Top-P

While Top-K sampling restricts the sampling pool to the K most likely next words, Top-P sampling, also known as "nucleus sampling," adds a twist. Instead of specifying a set number of top candidates (K), you specify a probability mass (P) and sample only from the smallest group of words that have a collective probability greater than P.

Let's implement Top-P sampling using a NumPy function for better understanding:

import numpy as np

def top_p_sampling(logits, p):
    sorted_indices = np.argsort(logits)  # Sort logits
    sorted_probs = np.exp(logits[sorted_indices]) / np.sum(np.exp(logits))  # Convert sorted logits to probabilities
    cum_probs = np.cumsum(sorted_probs)  # Calculate the cumulative probability
    valid_indices = np.where(cum_probs >= (1 - p))[0]  # Get valid indices where cumulative probability is above threshold
    if len(valid_indices) > 0:
        min_valid_index = valid_indices[0]
        mask = sorted_indices[min_valid_index:]  # Mask for valid logits
    else:
        mask = sorted_indices[-1:]  # If no valid indices, select the last one (highest probability)
    selected_index = np.random.choice(mask)  # Randomly select an index from the valid set
    return selected_index

Here's the step-by-step breakdown:

  1. Sort and Convert: Sort the logits and convert them to probabilities.
  2. Cumulative Sum: Calculate the cumulative sum of the sorted probabilities.
  3. Thresholding: Identify the subset of words whose collective probability mass exceeds the given threshold (P).
  4. Sampling: Randomly sample the next word from this set of valid candidates.
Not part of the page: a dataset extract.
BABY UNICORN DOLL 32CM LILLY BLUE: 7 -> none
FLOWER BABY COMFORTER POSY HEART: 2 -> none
When to Use Top-P Sampling

Top-P sampling is particularly useful when you want more adaptive and context-sensitive text generation. Unlike Top-K, which has a fixed number of candidates, Top-P allows for a variable number of candidates based on the context, making it more flexible.
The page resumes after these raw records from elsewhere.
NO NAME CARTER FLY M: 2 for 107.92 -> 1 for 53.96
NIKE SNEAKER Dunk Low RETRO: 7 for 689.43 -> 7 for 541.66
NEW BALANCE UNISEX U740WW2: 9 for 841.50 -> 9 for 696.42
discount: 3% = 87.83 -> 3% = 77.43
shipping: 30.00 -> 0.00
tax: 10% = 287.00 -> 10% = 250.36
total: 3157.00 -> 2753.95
Limitations and Considerations

  • Computational Cost: The sorting operation increases the computational cost slightly compared to Top-K sampling.
  • Hyperparameter Sensitivity: The choice of P can significantly influence the generated text. A smaller P will make the text more random, while a larger P will make it more deterministic. Top-P sampling provides an adaptive method for balancing the trade-off between diversity and informativeness in generated text. It has gained popularity in several NLP applications, from automated customer service to creative writing aids.